Transcript
Abortion rights advocates are threatening economic boycotts because of, as filmmakers Jordan Peele and J.J. Abrams recently characterized them, the draconian laws restricting abortion in states like Georgia and Alabama. Women routinely show up to protest dressed like characters from the TV show and novel The Handmaid’s Tale, invoking the imagery of a dystopian future where reproduction is an issue of the state and women are forced into lives as breeders. It is more and more common for those who defend abortion to argue either directly or through implication that a pro-life nation would be an authoritarian state where all women have lost total control of their reproductive choices.
This would be awful if it was true, but it isn’t. In order to get a little more perspective let’s try and differentiate between two things: the way we discuss the human or moral cost of permissive abortion laws versus the societal cost of restricting access to abortion.
If the best scientific and philosophical arguments lead us to reasonably conclude that the unborn is one of us, an intrinsically valuable human being, then the human cost of abortion is immense.
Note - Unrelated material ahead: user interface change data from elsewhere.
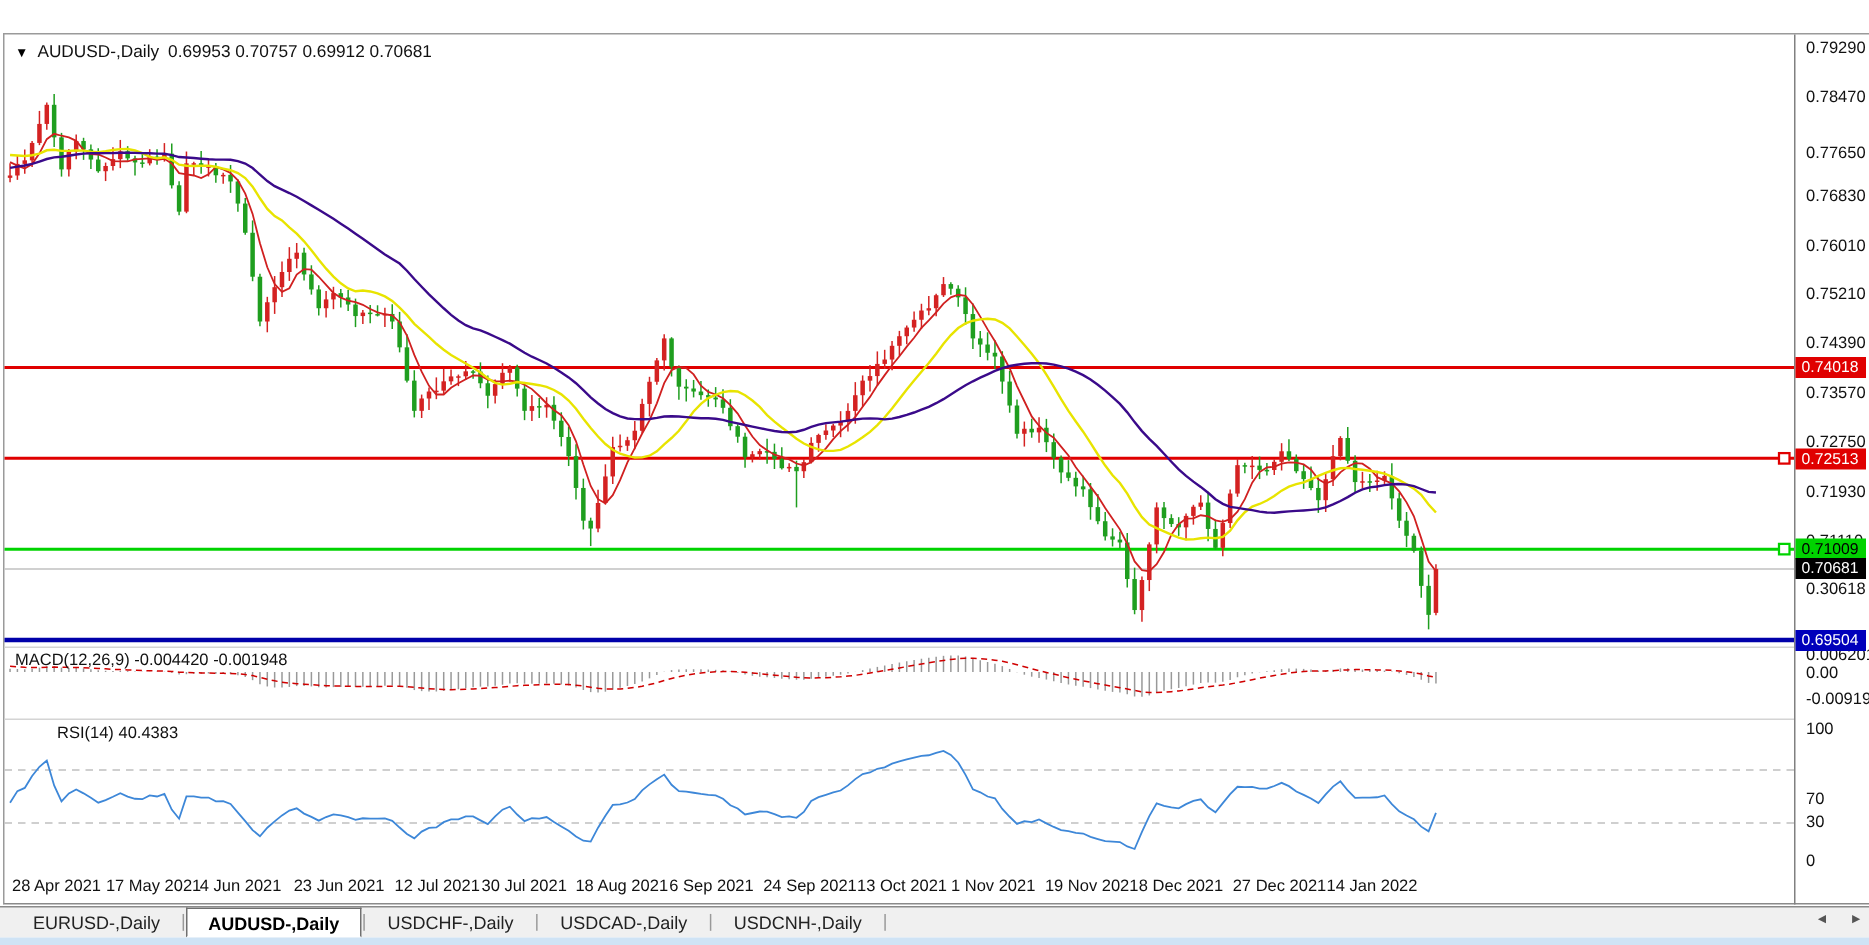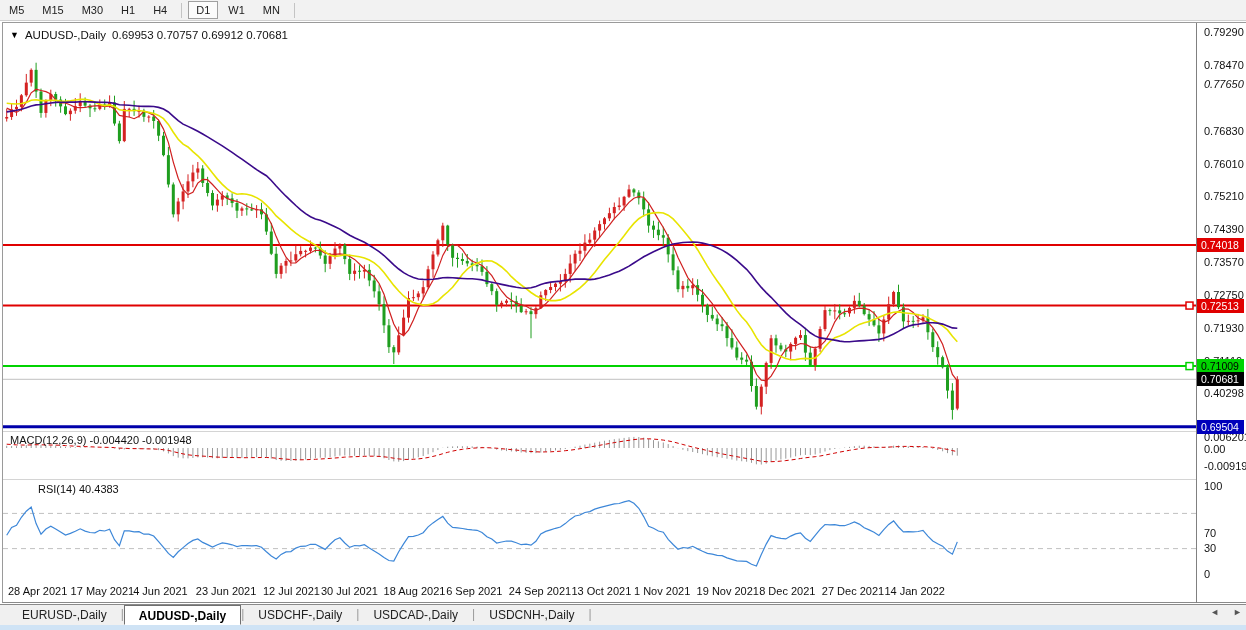--- a/index.html
+++ b/index.html
@@ -51,18 +51,6 @@
 
 <div id="stage">
 
-  <div id="tf-toolbar">
-      <div class="tf-btn">M5</div>
-      <div class="tf-btn">M15</div>
-      <div class="tf-btn">M30</div>
-      <div class="tf-btn">H1</div>
-      <div class="tf-btn">H4</div>
-      <div class="vsep"></div>
-      <div class="tf-btn active">D1</div>
-      <div class="tf-btn">W1</div>
-      <div class="tf-btn">MN</div>
-      <div class="vsep"></div>
-    </div>
 
   <div id="chart-window"></div>
 

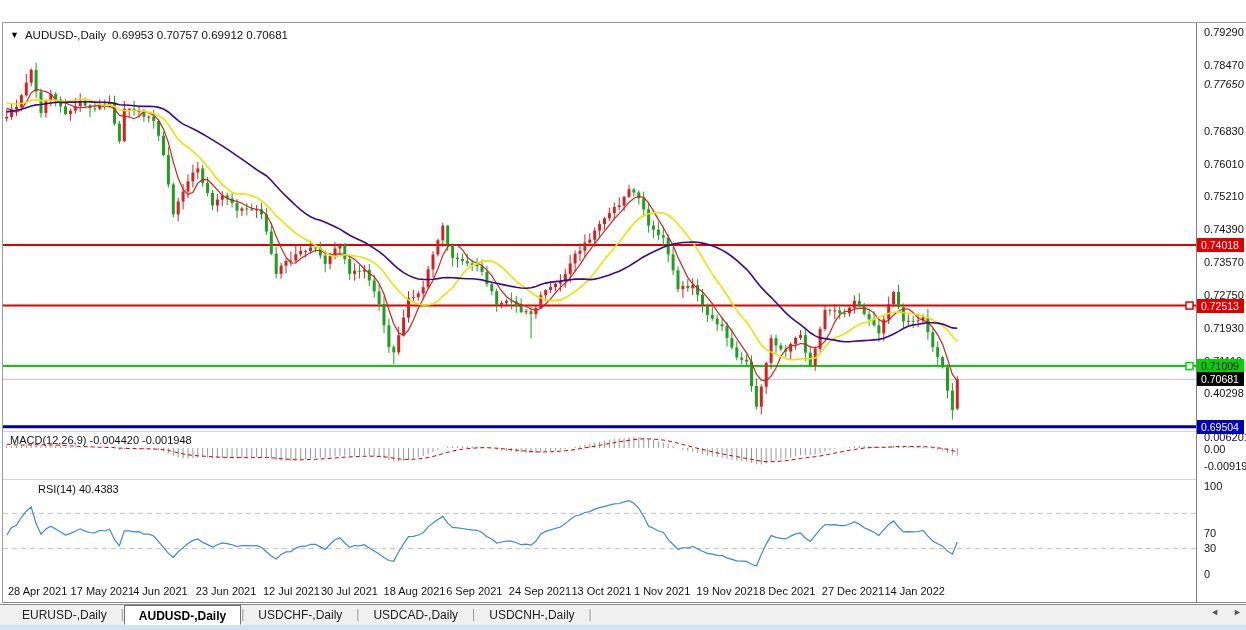--- a/index.html
+++ b/index.html
@@ -677,7 +677,7 @@
   <div id="price-axis">
       <div class="ax-label" style="top: 25.8471px;">0.79290</div>
       <div class="ax-label" style="top: 58.8451px;">0.78470</div>
-      <div class="ax-label" style="top: 78px; font-style: italic;">0.77650</div>
+      <div class="ax-label" style="top: 96px;">0.77650</div>
       <div class="ax-label" style="top: 124.841px;">0.76830</div>
       <div class="ax-label" style="top: 157.839px;">0.76010</div>
       <div class="ax-label" style="top: 190.032px;">0.75210</div>

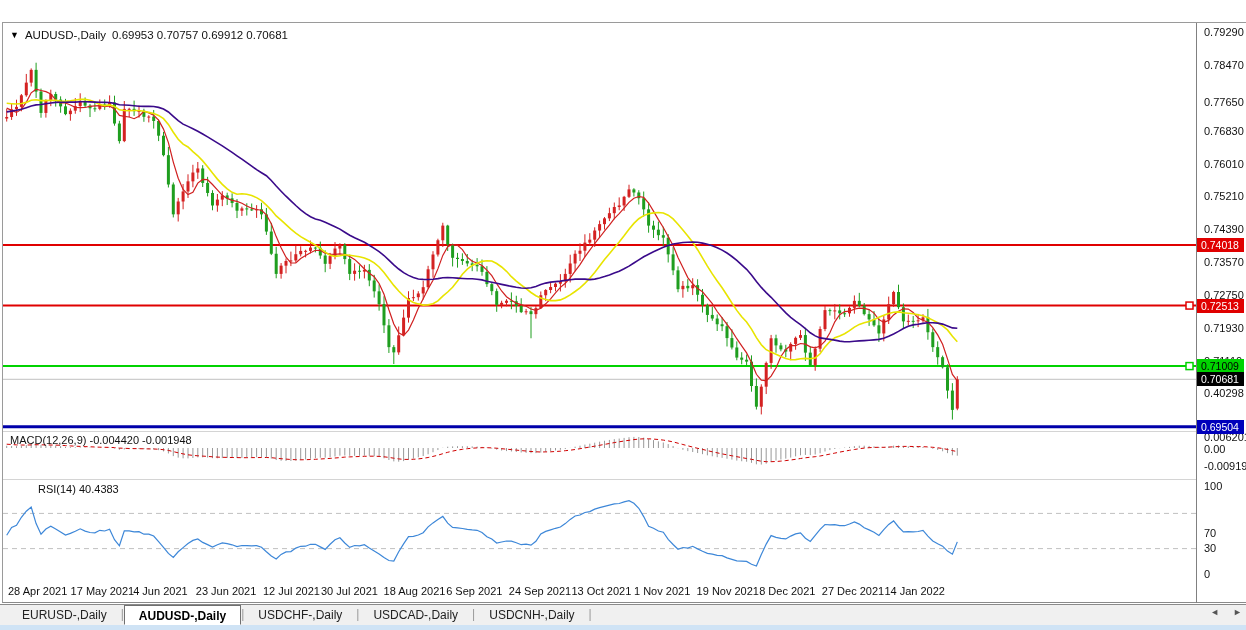--- a/index.html
+++ b/index.html
@@ -686,7 +686,7 @@
       <div class="ax-label" style="top: 289.026px;">0.72750</div>
       <div class="ax-label" style="top: 322.024px;">0.71930</div>
       <div class="ax-label" style="top: 355.022px;">0.71110</div>
-      <div class="ax-label" style="top: 387.215px;">0.40298</div>
+      <div class="ax-label" style="top: 387.215px;">0.30618</div>
       <div class="ax-label" style="top: 431.218px;">0.006201</div>
       <div class="ax-label" style="top: 443px;">0.00</div>
       <div class="ax-label" style="top: 460.474px;">-0.009197</div>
The intentional destruction of close to 1 million human lives every year in the U.S., more than 60 million abortions since Roe v Wade in 1973, and more than 40 million abortions worldwide every year. These numbers are incomparably large versus every other cause of death and are simply impossible for us to conceptualize.
Abortion advocates don’t shy away from acknowledging the frequency of abortion. In fact, they celebrate it declaring nearly 1 in 4 women in the U.S. will have had an abortion by the time they are 45 years old. This demonstrates abortion is common and therefore ought to be a behavior without stigma.
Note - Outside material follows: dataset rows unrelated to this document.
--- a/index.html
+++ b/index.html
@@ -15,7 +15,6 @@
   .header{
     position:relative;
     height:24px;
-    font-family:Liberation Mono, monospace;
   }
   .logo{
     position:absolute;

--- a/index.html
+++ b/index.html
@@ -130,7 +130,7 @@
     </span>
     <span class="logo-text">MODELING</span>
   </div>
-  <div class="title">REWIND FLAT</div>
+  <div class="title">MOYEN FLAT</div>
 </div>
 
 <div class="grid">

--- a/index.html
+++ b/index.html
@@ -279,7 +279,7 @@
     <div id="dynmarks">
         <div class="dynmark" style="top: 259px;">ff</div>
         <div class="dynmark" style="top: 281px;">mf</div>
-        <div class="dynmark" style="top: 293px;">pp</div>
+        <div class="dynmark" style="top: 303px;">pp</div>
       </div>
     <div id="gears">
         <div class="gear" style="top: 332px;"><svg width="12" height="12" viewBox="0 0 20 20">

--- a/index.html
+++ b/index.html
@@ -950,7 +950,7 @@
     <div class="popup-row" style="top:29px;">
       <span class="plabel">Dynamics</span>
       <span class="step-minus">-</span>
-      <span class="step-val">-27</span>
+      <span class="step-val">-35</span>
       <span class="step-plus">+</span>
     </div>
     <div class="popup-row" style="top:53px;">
What if we turn these statistics around and consider them from another angle? About 23.7% of women in the U.S. will get an abortion by the time they are 45 according to research from the Guttmacher Institute.[1] It is true that nearly a quarter of women get abortions in our current culture, but it also means more than 76% of women don’t.
Remember, that 23.7% accumulates over the entire reproductive lives of women. On an annual basis, the impact of restriction is much smaller. The U.S. Census website claims that there are currently more than 328 million people in the United States and women comprised 50.8% of that number, so more than 167 million Americans are women. Women in their reproductive years, let’s use 15-45 years old, represent more than 66 million of those 167 million women.
The most recent count of abortions per year, again according to Guttmacher, was 926,190. When addressing the moral case of intentionally killing human life that number is monstrously high. On the other hand, as a percentage of women accessing abortion annually it is strikingly low. Assuming that each of the 926 thousand plus abortions indicated a different woman in every case, which is most charitable for the other side but probably not true, then only 1.4% of women of reproductive age are getting abortions every year, around a half of a percent of all American women, and less than a third of a percent of the entire population of the United States are actually getting abortions every year.
Even more telling, this percentage is down. Planned Parenthood used to brag that nearly 1 out of 3 women had an abortion by the time they were 45. Let’s turn that around again. It used to be that more than 2/3 of women never had an abortion, and now more than 3/4 of women do not. The current trend is that fewer women are getting abortions every year even as the population grows.
Not all women who can get pregnant every year do. In fact, Guttmacher reports that 19% of all healthy pregnancies in 2014 ended in abortion further demonstrating how common it is. That number saddens me, but it still shows that 81% of women facing pregnancy in the last year from which we have reliable data chose NOT to get an abortion. I’m not arguing this is nothing or inconsequential. I am merely stating the imagery of draconian or dystopian attempts to control all women is not grounded in reality. Most women don’t get abortions, and a significant percentage of those women not getting abortions are morally opposed to abortion outright. They actively fight to end abortion.
The entertainment industry can pitch their fit and protestors can dress like characters from their favorite TV shows, but at the end of the day they are telling just-so stories and stirring up fear to fight laws that will not impact the overwhelming majority of women based on how women actually live their lives. Rather than hysterically overreacting, perhaps we would all do better and be better served by engaging a substantive debate on the question, “What is the unborn?”